Şehrin ayı parkında görev yapan Stefan Steuri, “Artık sadece birkaç gün kaldı. Björk ilk olarak mağarasını seçti ve kimseye kaptırmadı. İkinci mağarayı da muhtemelen Ursina alacak. Her biri kendi mağarasını kendi seçiyor,” diye anlattı.
Kafeste bile doğal döngüye sadıklar
Kış uykusu, esaret altındaki hayvanlar için bile kritik bir dönem. Her şeyin dikkatle hazırlanması gerekiyor: yaşam alanı, sıcaklık dengesi ve özellikle beslenme.
Steuri, “Ağustos ve Eylül aylarından itibaren yağ açısından zengin gıdalar veriyoruz. Örneğin ilkbaharda neredeyse hiç ceviz veya et olmazken, sonbaharda bu tür yiyeceklerle enerji depolamalarını sağlıyoruz,” dedi.
Bu hazırlıklar hayati önem taşıyor çünkü ayılar, kış uykusu süresince vücut ağırlıklarının üçte birine kadarınıkaybedebiliyor. “Finn sonbaharda 350 kilo, baharda ise yaklaşık 280 kilo civarına düşüyor.

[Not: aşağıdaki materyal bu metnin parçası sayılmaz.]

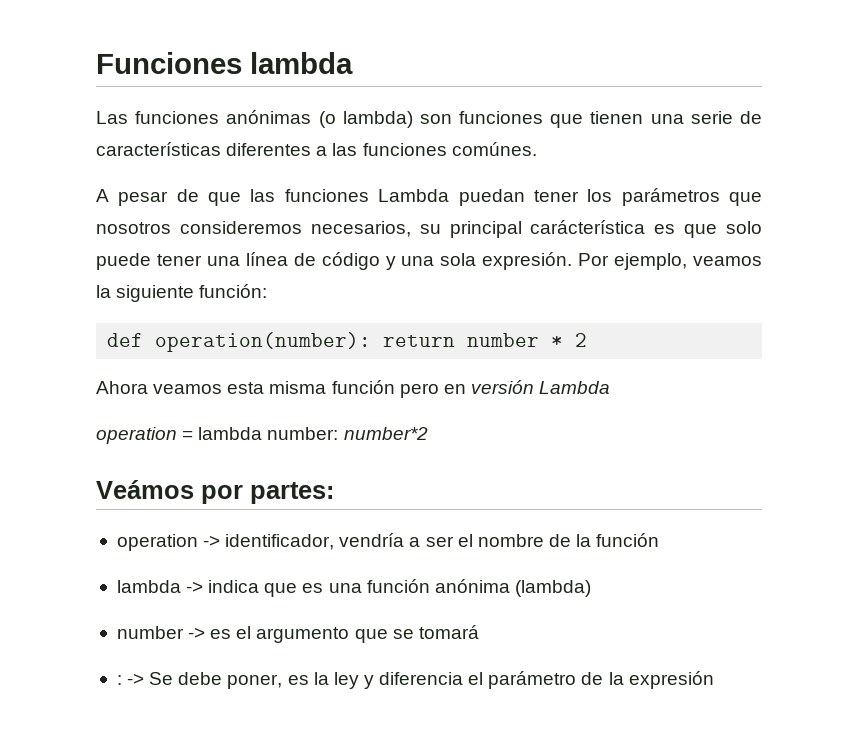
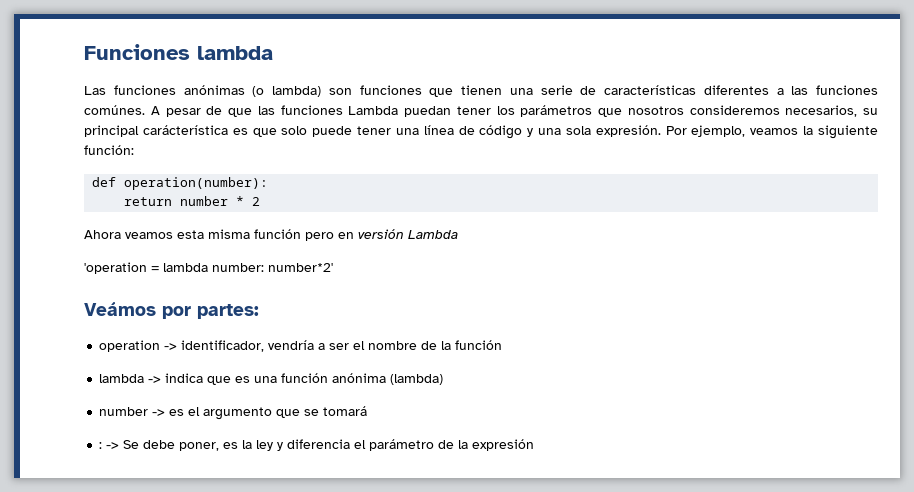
(537, 149) // -> (145, 110) none
(372, 342) none -> (269, 183) //
[96,427,177,444] operation -> [84,262,147,274] 'operation
[343,427,428,440] number*2 -> [268,263,333,272] number*2'

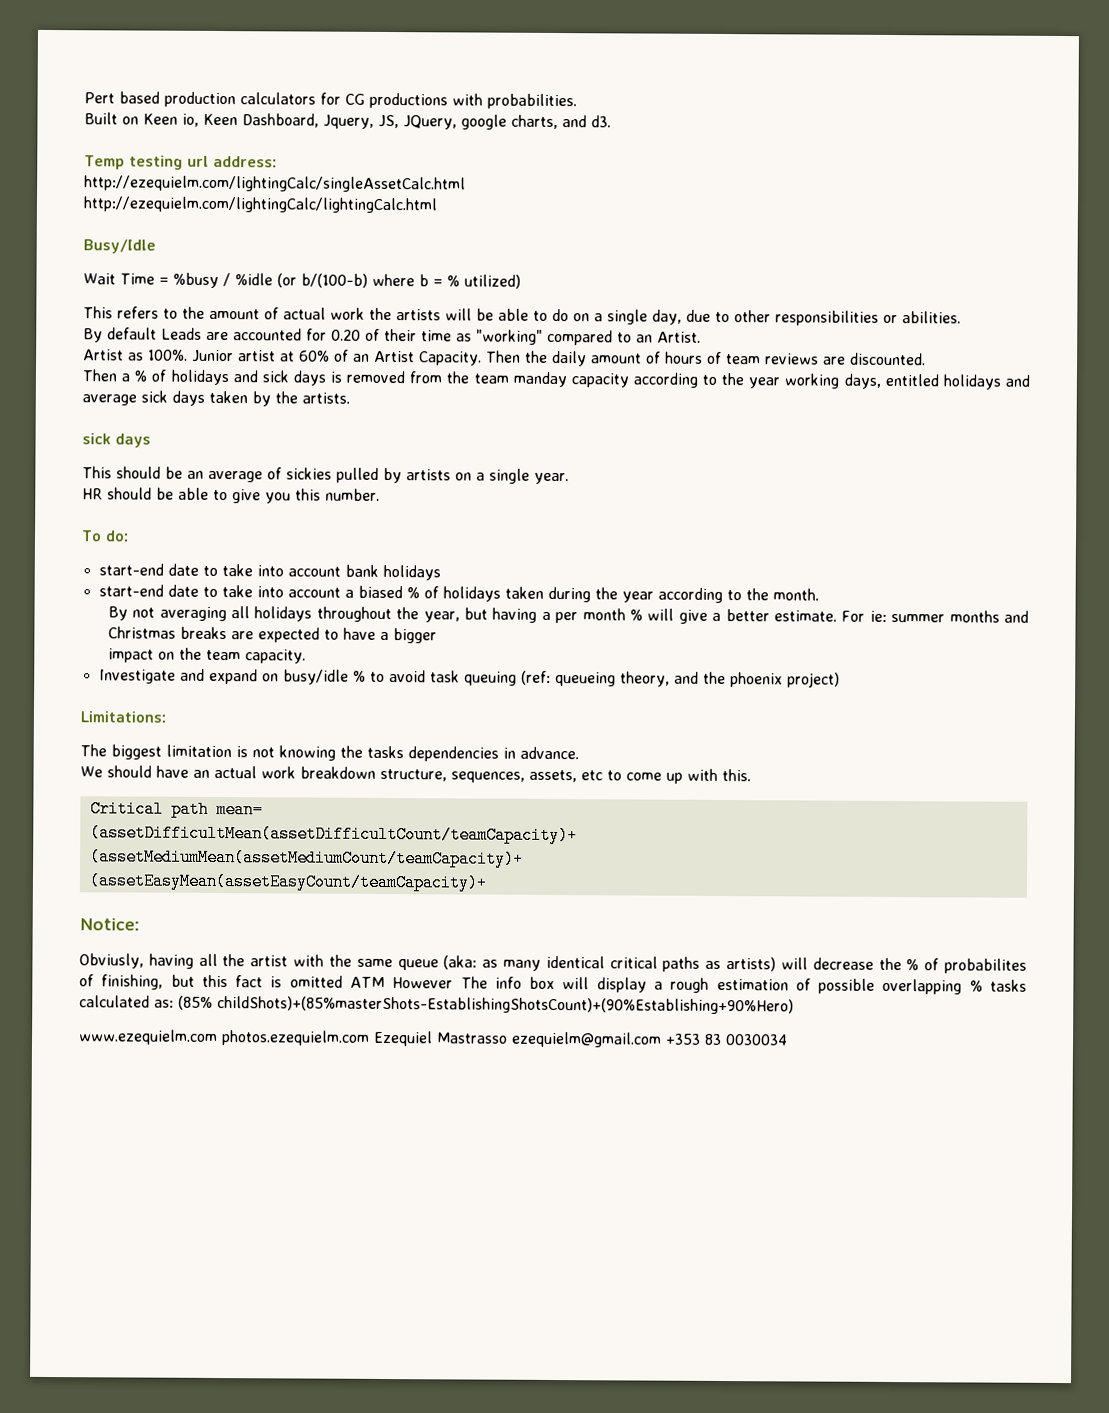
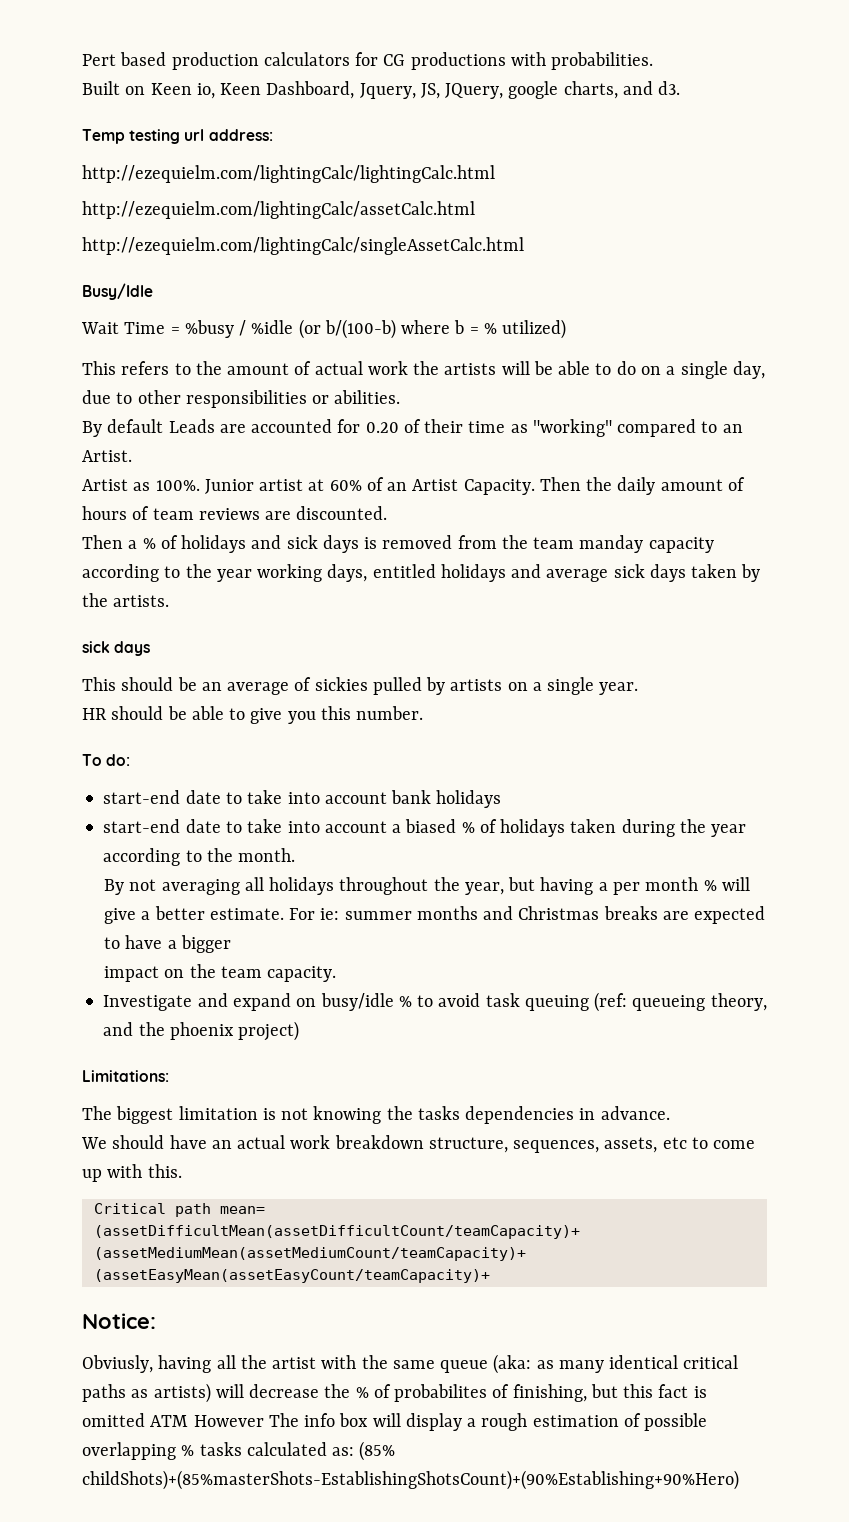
(277, 161) none -> [82,165,495,183] [82,201,475,219] // http://ezequielm.com/lightingCalc/lightingCalc.html // http://ezequielm.com/lightingCalc/assetCalc.html
[83,196,438,214] // http://ezequielm.com/lightingCalc/lightingCalc.html -> (524, 246) none
[78,1029,788,1048] // www.ezequielm.com photos.ezequielm.com Ezequiel Mastrasso ezequielm@gmail.com +353 83 0030034 -> (739, 1480) none

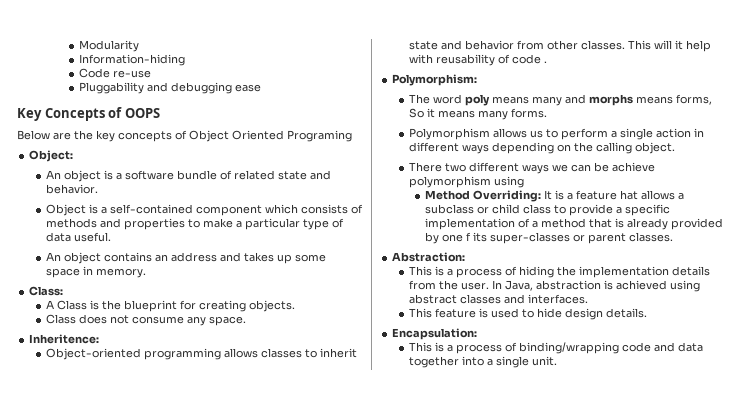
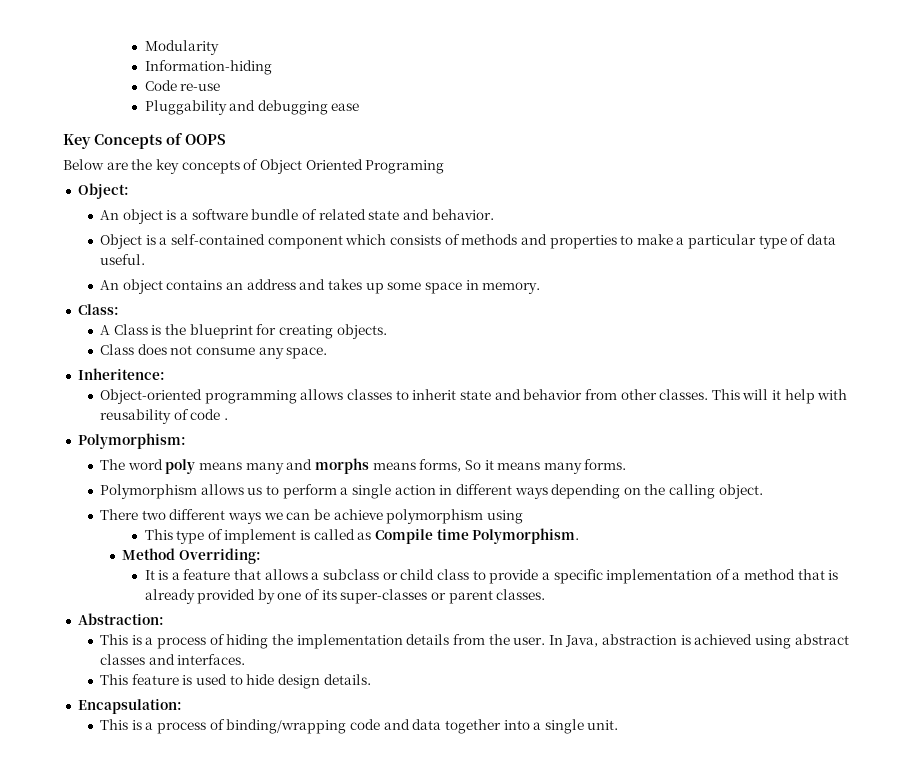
(524, 182) none -> [144,528,580,544] // This type of implement is called as Compile time Polymorphism.
(542, 196) none -> (261, 556) //
[620,190,639,200] hat -> [234,569,262,580] that
[466,232,472,241] f -> [305,589,321,600] of

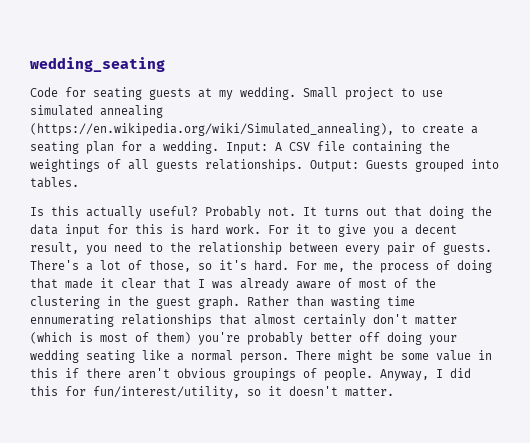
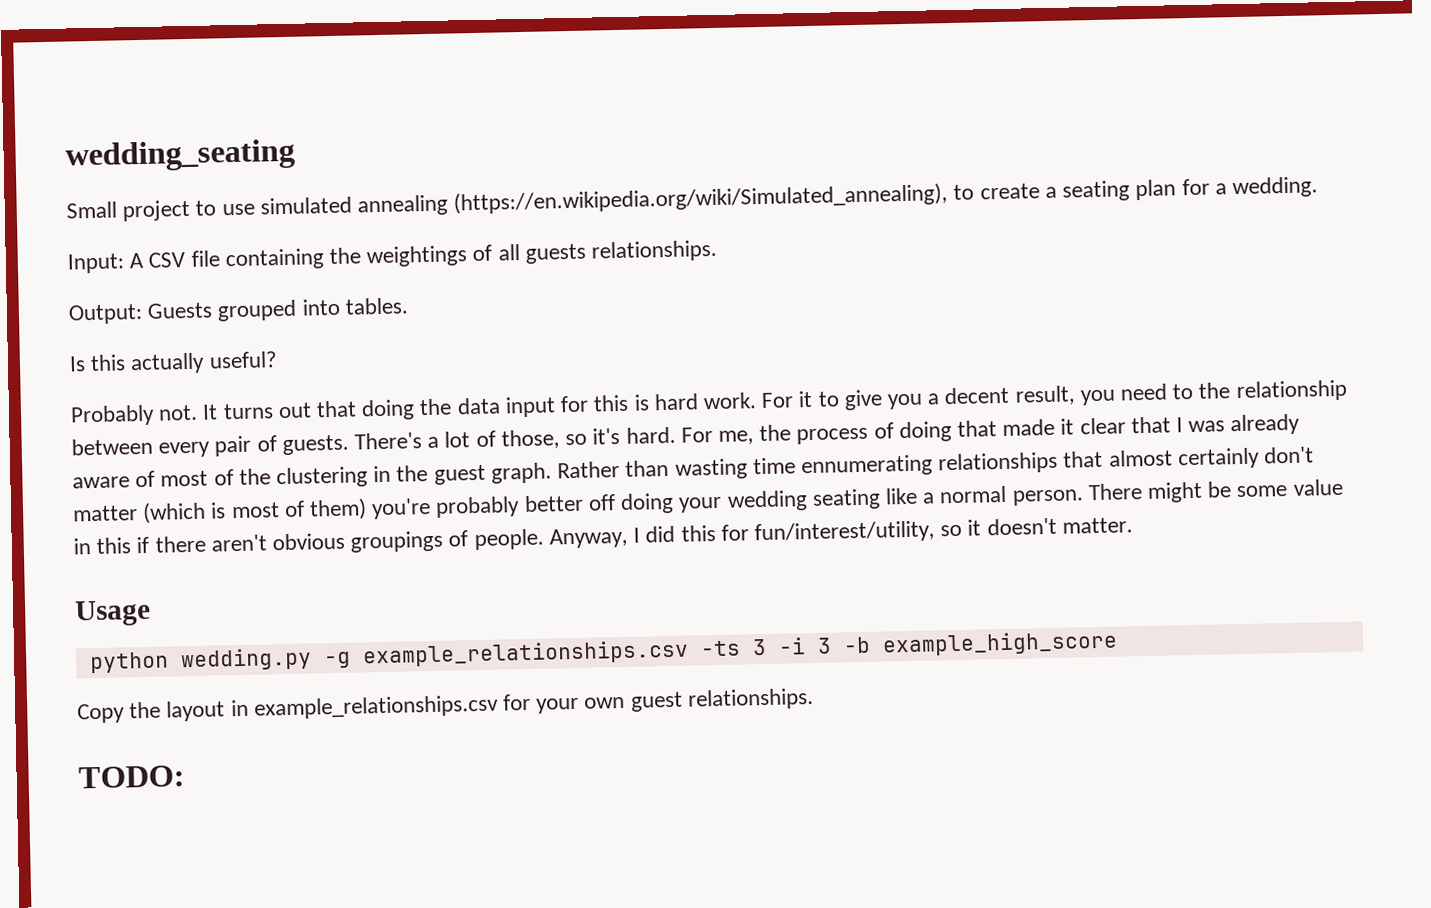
[30,87,296,100] Code for seating guests at my wedding. -> (295, 155) none
(219, 147) none -> (1318, 187) //
(303, 165) none -> (718, 251) //
(198, 211) none -> (278, 360) //
(394, 392) none -> [74,599,151,627] [89,630,1118,674] [77,688,814,724] [78,765,185,789] // Usage // python wedding.py -g example_relationships.csv -ts 3 -i 3 -b example_high_score // Copy the layout in example_relationships.csv for your own guest relationships. // TODO:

Yani neredeyse 70 kilo veriyor, bu da benim ağırlığım kadar,” diye espri yaptı Steuri.
Kışa girmeden önce her ayı tartılıyor ve yeterli kiloya ulaşıp ulaşmadıkları kontrol ediliyor. Steuri, “Finn’in kilosu gayet iyi, artık uyuyabilir. Yeterince yağ depoladı,” dedi.
Görevlilere kış tatili yok
Ancak park çalışanları için kış uykusu söz konusu değil. Ayıların durumunu kontrol etmek için düzenli olarak incelemeler yapılıyor. “Mağaralarda kameralarımız var, bu sayede gerçekten uyuyup uyumadıklarını veya hareket edip etmediklerini görebiliyoruz. Bazen kışın ortasında dışarı çıktıkları da oluyor,” dedi Steuri.
Yani meraklı ziyaretçiler için küçük bir tavsiye: Eğer dikkatli bakarsanız, kış ortasında bile Bern’in ayı parkında hareket eden bir ayı görmek mümkün olabilir.